**What is being asked**
From the entries below, gather each line containing the word "right".

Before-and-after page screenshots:
++++++
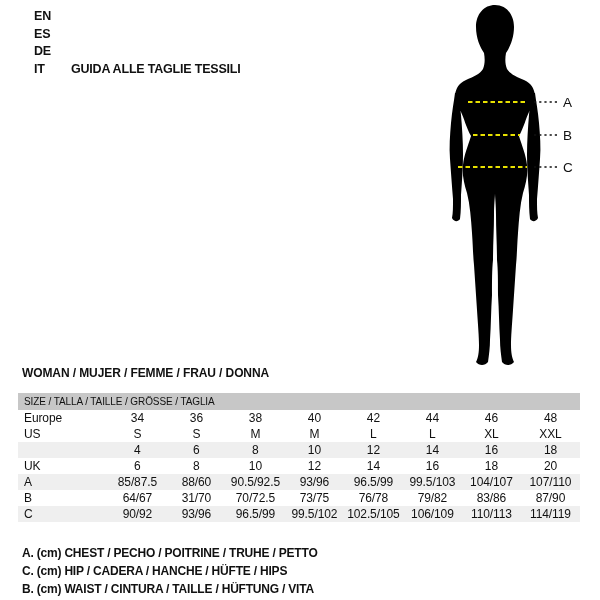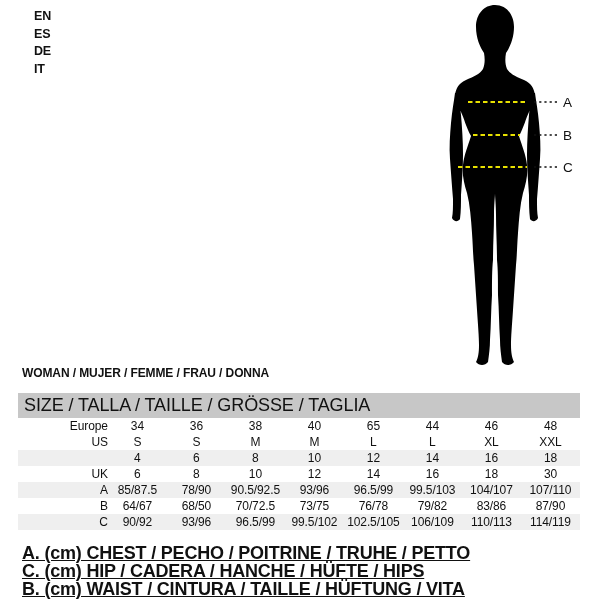--- a/index.html
+++ b/index.html
@@ -49,6 +49,7 @@
     </div>
     <div class="lang-row">
       <span class="lang-code">IT</span>
+      <span>GUIDA ALLE TAGLIE TESSILI</span>
     </div>
   </div>
 

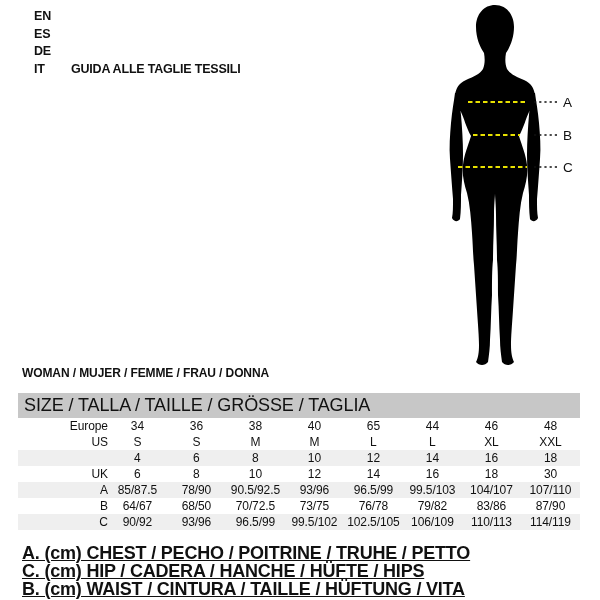--- a/index.html
+++ b/index.html
@@ -25,7 +25,7 @@
   table.size-table { width:100%; border-collapse:collapse; table-layout:fixed;
                      font-size:12px; letter-spacing:-0.1px; }
   table.size-table th.table-header { background:var(--header-bg,#c7c7c7); text-align:left;
-                     font-weight:400; padding:2px 0 2px 6px; height:17px; font-size:18px; }
+                     font-weight:400; padding:2px 0 2px 6px; height:17px; font-size:10px; }
   table.size-table td { height:16px; text-align:center; font-weight:400; padding:0; }
   table.size-table td.label-cell { text-align:right; padding-left:6px; }
   table.size-table tr.shaded td { background:var(--stripe-bg,#efefef); }

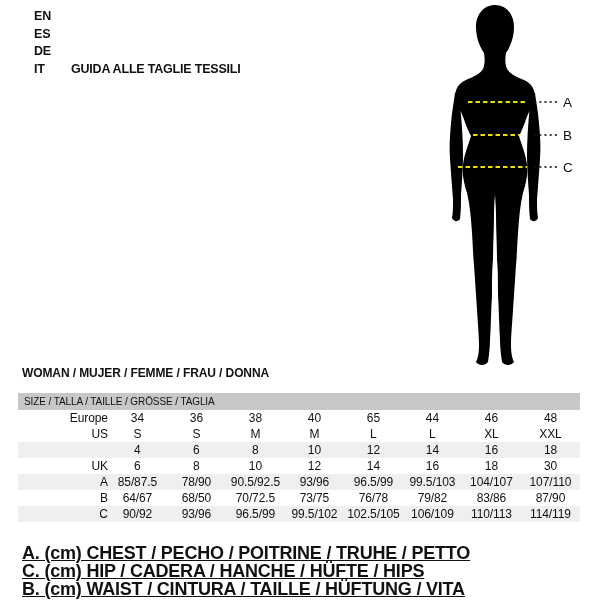--- a/index.html
+++ b/index.html
@@ -27,7 +27,7 @@
   table.size-table th.table-header { background:var(--header-bg,#c7c7c7); text-align:left;
                      font-weight:400; padding:2px 0 2px 6px; height:17px; font-size:10px; }
   table.size-table td { height:16px; text-align:center; font-weight:400; padding:0; }
-  table.size-table td.label-cell { text-align:right; padding-left:6px; }
+  table.size-table td.label-cell { text-align:left; padding-left:6px; }
   table.size-table tr.shaded td { background:var(--stripe-bg,#efefef); }
 
   

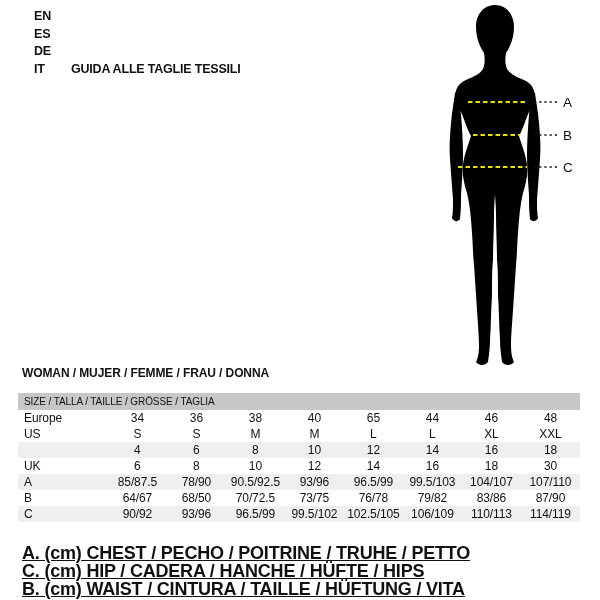--- a/index.html
+++ b/index.html
@@ -124,7 +124,7 @@
           <td>36</td>
           <td>38</td>
           <td>40</td>
-          <td>65</td>
+          <td>42</td>
           <td>44</td>
           <td>46</td>
           <td>48</td>

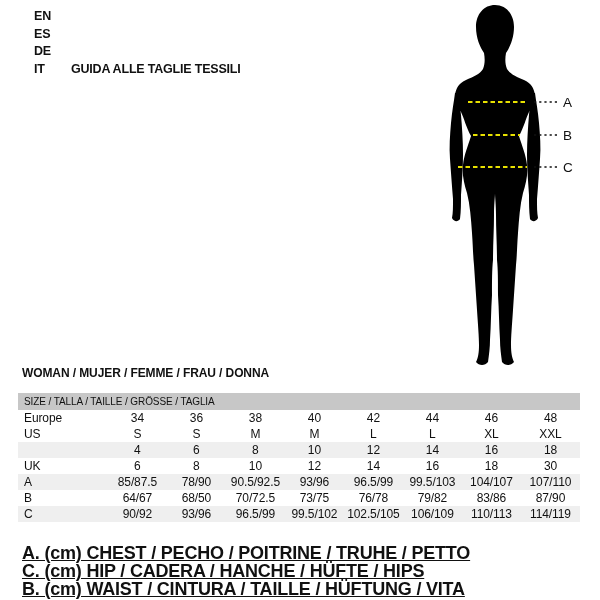--- a/index.html
+++ b/index.html
@@ -160,7 +160,7 @@
           <td>14</td>
           <td>16</td>
           <td>18</td>
-          <td>30</td>
+          <td>20</td>
         </tr>
         <tr class="shaded">
           <td class="label-cell">A</td>

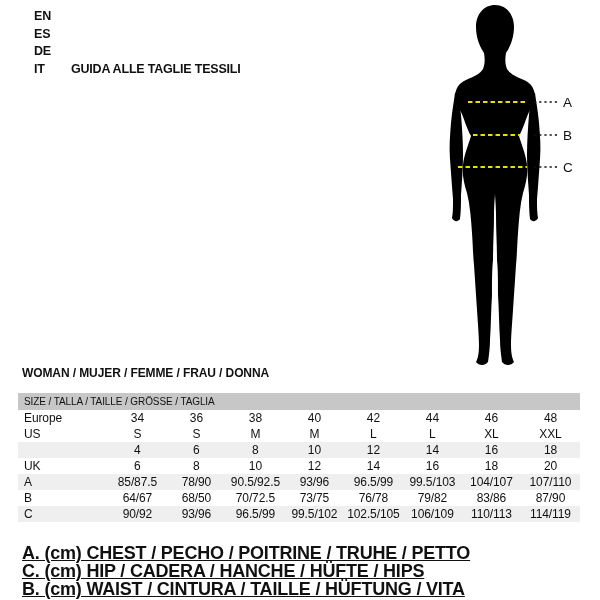--- a/index.html
+++ b/index.html
@@ -165,7 +165,7 @@
         <tr class="shaded">
           <td class="label-cell">A</td>
           <td>85/87.5</td>
-          <td>78/90</td>
+          <td>88/60</td>
           <td>90.5/92.5</td>
           <td>93/96</td>
           <td>96.5/99</td>

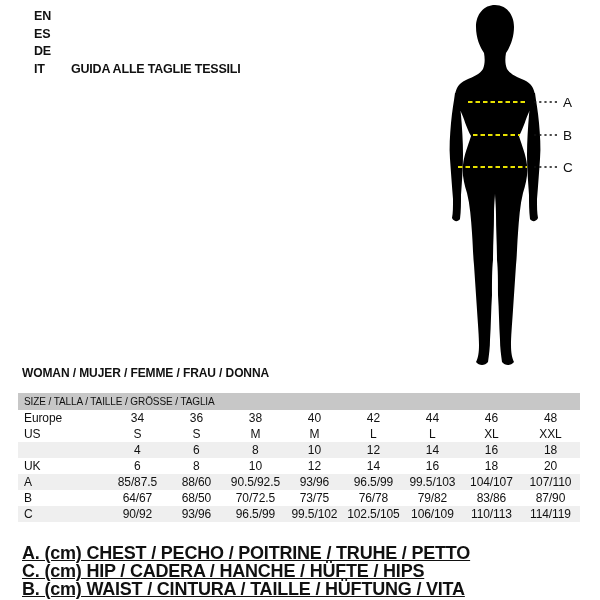--- a/index.html
+++ b/index.html
@@ -176,7 +176,7 @@
         <tr>
           <td class="label-cell">B</td>
           <td>64/67</td>
-          <td>68/50</td>
+          <td>31/70</td>
           <td>70/72.5</td>
           <td>73/75</td>
           <td>76/78</td>

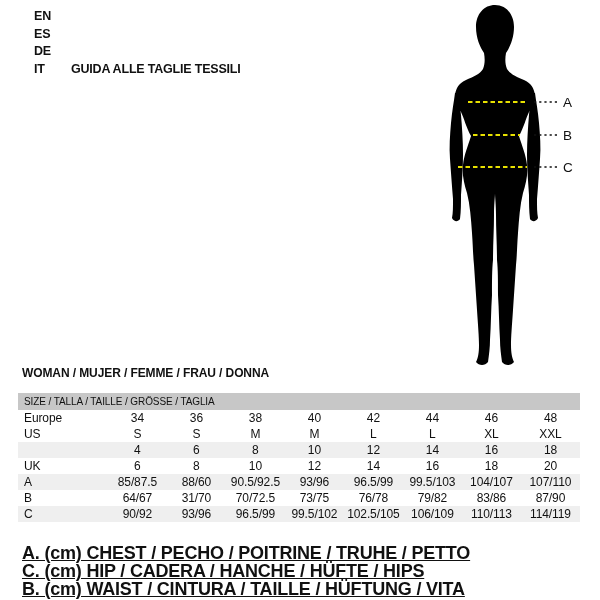--- a/index.html
+++ b/index.html
@@ -32,7 +32,7 @@
 
   
   .legend-block { left:22px; top:544px; }
-  .legend-line { line-height:18px; font-size:18px; font-weight:700; letter-spacing:-0.2px;text-decoration:underline; }
+  .legend-line { line-height:18px; font-size:12px; font-weight:700; letter-spacing:-0.2px; }
 </style>
 </head>
 <body>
++++++
**Response to this task**
   table.size-table td.label-cell { text-align:right; padding-left:6px; }
-  table.size-table td.label-cell { text-align:right; padding-left:6px; }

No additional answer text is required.